- Task to carry out: Verbatim, and with nothing else, reproduce the data below from its first line through the line containing "subtotal: 2876.40 -> 2901.60".
•••
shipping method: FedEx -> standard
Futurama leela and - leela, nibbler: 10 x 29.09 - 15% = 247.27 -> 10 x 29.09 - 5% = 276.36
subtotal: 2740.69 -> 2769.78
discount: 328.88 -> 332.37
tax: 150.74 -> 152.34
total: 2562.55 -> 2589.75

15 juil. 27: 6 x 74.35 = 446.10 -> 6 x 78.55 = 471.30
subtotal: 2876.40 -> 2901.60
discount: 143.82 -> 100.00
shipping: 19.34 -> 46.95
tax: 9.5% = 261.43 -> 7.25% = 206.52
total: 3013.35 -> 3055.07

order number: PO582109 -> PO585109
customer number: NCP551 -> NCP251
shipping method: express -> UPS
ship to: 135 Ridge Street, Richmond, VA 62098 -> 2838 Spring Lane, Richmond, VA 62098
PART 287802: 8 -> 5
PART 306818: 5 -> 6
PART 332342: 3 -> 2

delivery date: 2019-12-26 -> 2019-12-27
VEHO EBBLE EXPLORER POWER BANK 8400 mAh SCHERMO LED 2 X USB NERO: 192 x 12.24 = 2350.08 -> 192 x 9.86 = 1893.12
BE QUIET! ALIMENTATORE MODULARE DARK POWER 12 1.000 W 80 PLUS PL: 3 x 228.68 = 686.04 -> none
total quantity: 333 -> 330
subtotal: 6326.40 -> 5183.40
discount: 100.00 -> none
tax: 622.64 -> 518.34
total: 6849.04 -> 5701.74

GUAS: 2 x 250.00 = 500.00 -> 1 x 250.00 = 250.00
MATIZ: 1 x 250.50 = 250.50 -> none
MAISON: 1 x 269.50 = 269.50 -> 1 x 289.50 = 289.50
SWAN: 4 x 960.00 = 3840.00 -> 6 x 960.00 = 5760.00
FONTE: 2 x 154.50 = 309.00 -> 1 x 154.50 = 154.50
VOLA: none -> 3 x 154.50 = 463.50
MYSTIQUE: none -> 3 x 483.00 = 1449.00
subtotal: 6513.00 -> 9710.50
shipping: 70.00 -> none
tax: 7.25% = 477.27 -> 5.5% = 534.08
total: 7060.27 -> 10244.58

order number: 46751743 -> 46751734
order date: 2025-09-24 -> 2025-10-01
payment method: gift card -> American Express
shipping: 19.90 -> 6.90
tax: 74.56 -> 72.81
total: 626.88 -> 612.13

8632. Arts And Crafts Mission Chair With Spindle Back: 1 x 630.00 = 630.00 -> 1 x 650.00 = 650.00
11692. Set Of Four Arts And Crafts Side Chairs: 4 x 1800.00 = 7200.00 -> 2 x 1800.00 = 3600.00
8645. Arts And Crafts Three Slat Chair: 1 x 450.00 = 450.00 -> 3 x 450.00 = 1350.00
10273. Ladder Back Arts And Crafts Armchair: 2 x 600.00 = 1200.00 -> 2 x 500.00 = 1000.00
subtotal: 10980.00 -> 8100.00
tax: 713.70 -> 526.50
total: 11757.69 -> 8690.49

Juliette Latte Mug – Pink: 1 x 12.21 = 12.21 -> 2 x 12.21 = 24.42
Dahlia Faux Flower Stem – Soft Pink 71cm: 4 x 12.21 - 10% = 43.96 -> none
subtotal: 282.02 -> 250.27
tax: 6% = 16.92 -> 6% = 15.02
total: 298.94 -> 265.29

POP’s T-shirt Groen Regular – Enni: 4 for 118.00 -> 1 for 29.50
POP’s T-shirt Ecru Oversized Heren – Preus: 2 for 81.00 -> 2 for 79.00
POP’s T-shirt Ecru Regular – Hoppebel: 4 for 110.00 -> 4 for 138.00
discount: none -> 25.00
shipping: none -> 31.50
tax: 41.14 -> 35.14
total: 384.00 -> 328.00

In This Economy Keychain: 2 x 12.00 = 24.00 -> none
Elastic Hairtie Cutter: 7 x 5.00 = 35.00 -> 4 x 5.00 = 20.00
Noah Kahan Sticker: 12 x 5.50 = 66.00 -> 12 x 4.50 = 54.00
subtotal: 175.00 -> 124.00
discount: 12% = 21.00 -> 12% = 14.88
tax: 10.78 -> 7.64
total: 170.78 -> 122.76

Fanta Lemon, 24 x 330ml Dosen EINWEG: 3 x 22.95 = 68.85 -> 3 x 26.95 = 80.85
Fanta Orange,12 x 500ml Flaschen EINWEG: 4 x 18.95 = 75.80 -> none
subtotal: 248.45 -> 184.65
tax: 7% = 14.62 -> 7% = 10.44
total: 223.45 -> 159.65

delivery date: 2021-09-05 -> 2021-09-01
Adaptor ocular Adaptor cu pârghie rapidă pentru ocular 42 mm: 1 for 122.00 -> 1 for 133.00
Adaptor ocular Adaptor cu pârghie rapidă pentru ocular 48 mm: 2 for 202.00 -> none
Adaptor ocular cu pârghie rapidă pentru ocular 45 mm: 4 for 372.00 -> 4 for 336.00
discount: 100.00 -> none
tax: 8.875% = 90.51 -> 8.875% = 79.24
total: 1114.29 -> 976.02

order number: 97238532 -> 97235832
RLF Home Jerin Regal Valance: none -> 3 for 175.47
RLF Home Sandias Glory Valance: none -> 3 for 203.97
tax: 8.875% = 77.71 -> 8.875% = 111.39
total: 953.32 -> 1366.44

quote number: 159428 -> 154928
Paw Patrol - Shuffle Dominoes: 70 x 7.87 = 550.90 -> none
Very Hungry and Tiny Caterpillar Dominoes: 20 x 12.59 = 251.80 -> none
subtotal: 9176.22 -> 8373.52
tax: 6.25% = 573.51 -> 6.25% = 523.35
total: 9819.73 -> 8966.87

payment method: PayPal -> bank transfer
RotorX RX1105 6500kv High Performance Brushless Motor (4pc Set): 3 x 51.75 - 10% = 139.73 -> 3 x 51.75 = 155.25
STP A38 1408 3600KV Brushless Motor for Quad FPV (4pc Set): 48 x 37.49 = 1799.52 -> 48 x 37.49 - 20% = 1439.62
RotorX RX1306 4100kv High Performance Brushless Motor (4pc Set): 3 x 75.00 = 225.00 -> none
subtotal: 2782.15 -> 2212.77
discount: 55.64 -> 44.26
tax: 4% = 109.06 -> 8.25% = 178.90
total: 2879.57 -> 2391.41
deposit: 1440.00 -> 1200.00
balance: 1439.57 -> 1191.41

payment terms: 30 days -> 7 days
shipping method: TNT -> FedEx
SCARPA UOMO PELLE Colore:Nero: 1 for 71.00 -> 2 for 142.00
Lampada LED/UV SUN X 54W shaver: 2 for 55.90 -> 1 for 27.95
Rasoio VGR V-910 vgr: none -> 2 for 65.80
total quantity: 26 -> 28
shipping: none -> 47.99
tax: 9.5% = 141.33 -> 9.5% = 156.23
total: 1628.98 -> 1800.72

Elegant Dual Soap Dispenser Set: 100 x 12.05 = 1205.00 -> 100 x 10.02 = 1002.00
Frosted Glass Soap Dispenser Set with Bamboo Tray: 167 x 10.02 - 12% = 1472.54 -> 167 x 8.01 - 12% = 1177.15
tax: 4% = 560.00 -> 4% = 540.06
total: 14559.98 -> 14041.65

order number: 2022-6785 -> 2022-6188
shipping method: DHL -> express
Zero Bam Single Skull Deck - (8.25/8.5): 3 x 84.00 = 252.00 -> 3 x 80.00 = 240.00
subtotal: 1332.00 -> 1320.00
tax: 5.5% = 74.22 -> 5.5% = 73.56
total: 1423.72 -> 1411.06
•••
- Exercise answer:
shipping method: FedEx -> standard
Futurama leela and - leela, nibbler: 10 x 29.09 - 15% = 247.27 -> 10 x 29.09 - 5% = 276.36
subtotal: 2740.69 -> 2769.78
discount: 328.88 -> 332.37
tax: 150.74 -> 152.34
total: 2562.55 -> 2589.75

15 juil. 27: 6 x 74.35 = 446.10 -> 6 x 78.55 = 471.30
subtotal: 2876.40 -> 2901.60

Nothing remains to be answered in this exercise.